# EXERCISE PROMPT
Where does the string "pages" appear in the listing below? Copy every line where it does.

━━━━

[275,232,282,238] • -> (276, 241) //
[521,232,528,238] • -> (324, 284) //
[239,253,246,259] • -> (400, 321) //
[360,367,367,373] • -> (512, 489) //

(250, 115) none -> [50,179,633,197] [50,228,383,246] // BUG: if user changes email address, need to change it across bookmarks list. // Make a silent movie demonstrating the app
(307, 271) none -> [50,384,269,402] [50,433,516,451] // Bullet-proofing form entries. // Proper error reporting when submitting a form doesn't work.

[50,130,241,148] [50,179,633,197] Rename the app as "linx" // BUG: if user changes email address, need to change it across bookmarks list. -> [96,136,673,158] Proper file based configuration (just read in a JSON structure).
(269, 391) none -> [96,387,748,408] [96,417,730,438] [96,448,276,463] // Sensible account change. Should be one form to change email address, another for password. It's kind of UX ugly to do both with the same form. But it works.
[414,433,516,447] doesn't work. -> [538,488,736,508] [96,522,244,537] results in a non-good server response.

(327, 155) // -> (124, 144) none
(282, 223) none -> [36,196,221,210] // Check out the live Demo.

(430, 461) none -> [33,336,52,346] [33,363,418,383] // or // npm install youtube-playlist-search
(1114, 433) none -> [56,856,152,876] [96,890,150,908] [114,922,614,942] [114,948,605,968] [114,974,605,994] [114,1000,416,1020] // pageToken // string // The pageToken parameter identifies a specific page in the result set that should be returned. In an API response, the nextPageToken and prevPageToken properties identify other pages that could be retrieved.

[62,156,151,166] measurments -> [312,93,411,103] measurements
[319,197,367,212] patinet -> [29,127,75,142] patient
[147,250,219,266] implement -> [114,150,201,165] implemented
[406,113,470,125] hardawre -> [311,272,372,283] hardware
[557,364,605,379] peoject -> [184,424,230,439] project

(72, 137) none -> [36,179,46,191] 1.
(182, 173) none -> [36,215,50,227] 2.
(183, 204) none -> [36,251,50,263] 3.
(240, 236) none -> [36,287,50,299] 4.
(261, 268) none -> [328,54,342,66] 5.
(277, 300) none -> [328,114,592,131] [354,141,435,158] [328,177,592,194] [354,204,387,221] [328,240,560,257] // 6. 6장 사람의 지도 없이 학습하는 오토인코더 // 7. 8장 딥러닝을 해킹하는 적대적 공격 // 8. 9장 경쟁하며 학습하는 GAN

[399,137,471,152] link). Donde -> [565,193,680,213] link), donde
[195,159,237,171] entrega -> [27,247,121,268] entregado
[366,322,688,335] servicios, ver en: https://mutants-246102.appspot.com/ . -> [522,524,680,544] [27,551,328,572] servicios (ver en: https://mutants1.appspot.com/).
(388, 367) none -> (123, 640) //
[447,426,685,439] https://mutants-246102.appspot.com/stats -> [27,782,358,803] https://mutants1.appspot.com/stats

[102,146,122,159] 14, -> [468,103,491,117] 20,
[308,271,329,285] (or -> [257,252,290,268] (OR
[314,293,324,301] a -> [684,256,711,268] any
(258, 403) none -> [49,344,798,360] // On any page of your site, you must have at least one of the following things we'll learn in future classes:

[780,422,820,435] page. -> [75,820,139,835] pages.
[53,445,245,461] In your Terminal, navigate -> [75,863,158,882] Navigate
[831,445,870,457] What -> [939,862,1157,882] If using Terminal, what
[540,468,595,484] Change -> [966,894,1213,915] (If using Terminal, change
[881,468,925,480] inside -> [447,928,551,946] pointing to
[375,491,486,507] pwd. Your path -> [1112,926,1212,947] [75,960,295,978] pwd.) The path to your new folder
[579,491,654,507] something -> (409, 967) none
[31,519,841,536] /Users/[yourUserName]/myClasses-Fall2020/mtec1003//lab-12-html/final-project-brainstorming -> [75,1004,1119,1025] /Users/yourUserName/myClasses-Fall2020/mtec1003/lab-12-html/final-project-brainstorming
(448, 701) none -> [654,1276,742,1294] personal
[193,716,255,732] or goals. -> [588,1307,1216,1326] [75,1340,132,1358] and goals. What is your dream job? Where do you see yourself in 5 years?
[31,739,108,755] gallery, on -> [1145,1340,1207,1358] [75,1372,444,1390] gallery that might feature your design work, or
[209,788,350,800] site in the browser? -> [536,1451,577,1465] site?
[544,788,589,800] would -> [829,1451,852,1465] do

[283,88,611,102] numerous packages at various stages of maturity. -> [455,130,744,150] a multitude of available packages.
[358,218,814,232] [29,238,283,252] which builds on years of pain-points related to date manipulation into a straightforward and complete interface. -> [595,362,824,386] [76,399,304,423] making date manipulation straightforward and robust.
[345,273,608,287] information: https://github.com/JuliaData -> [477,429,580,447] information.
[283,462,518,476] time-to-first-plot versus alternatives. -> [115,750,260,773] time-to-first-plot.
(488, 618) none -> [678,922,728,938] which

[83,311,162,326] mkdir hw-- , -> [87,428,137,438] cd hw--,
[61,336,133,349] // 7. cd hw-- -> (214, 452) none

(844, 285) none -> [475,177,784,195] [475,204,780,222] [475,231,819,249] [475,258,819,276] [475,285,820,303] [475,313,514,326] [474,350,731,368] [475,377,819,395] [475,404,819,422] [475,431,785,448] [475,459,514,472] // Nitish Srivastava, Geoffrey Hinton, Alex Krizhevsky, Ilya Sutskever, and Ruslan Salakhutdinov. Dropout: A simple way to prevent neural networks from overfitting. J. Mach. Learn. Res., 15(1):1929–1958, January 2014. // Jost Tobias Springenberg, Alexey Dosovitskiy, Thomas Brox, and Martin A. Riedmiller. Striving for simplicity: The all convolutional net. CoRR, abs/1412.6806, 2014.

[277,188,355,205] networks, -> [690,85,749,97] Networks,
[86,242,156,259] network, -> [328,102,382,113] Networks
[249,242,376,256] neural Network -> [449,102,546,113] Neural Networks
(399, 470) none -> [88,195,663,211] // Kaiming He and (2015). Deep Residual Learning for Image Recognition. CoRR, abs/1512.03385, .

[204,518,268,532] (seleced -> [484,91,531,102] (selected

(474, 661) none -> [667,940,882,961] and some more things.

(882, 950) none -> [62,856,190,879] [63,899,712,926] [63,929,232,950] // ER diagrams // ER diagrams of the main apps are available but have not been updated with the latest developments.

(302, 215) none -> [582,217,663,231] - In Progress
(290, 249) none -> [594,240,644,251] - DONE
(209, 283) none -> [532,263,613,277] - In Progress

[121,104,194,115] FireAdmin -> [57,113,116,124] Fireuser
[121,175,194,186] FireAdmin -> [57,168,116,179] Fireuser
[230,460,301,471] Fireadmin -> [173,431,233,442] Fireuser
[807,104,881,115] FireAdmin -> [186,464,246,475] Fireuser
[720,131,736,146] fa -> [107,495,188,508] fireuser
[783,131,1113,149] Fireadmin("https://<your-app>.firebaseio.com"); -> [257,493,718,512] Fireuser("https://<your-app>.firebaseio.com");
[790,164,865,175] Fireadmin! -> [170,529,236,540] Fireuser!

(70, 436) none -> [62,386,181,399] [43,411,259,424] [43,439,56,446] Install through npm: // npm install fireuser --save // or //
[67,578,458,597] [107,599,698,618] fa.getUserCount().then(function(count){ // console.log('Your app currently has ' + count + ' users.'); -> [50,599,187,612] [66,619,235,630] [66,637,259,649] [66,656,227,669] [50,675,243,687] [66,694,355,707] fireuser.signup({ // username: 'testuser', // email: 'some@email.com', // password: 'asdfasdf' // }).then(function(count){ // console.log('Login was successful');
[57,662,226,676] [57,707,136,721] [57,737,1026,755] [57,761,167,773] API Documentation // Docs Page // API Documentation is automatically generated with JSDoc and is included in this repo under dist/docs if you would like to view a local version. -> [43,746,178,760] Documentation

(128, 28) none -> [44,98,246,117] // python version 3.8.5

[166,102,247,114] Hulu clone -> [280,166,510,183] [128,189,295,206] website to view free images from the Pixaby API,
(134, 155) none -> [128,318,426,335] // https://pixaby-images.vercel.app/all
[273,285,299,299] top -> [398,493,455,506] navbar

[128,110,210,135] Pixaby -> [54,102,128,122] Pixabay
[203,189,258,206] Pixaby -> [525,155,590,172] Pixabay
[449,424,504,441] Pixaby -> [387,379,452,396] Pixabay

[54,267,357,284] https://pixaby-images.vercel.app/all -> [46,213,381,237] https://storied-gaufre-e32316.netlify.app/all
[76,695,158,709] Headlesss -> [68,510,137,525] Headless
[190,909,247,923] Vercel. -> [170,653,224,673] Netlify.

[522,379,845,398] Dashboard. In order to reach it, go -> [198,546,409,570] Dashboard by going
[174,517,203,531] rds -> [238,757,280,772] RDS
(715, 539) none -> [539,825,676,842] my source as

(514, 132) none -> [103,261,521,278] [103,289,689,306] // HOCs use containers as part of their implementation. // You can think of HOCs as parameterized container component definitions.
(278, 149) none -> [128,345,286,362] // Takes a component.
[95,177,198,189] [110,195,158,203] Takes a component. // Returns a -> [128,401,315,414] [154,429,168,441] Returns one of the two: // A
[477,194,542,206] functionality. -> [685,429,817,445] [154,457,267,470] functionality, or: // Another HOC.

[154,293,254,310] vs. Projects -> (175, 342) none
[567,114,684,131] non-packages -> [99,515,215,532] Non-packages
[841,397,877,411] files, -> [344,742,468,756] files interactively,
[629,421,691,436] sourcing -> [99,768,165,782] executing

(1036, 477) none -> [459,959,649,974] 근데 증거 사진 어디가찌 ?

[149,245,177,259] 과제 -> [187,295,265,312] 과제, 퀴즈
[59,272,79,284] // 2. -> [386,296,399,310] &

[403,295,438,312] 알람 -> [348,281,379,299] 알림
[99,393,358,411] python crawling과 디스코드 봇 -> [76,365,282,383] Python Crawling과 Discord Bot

━━━━

# YOUR RESPONSE
(1114, 433) none -> [56,856,152,876] [96,890,150,908] [114,922,614,942] [114,948,605,968] [114,974,605,994] [114,1000,416,1020] // pageToken // string // The pageToken parameter identifies a specific page in the result set that should be returned. In an API response, the nextPageToken and prevPageToken properties identify other pages that could be retrieved.
[780,422,820,435] page. -> [75,820,139,835] pages.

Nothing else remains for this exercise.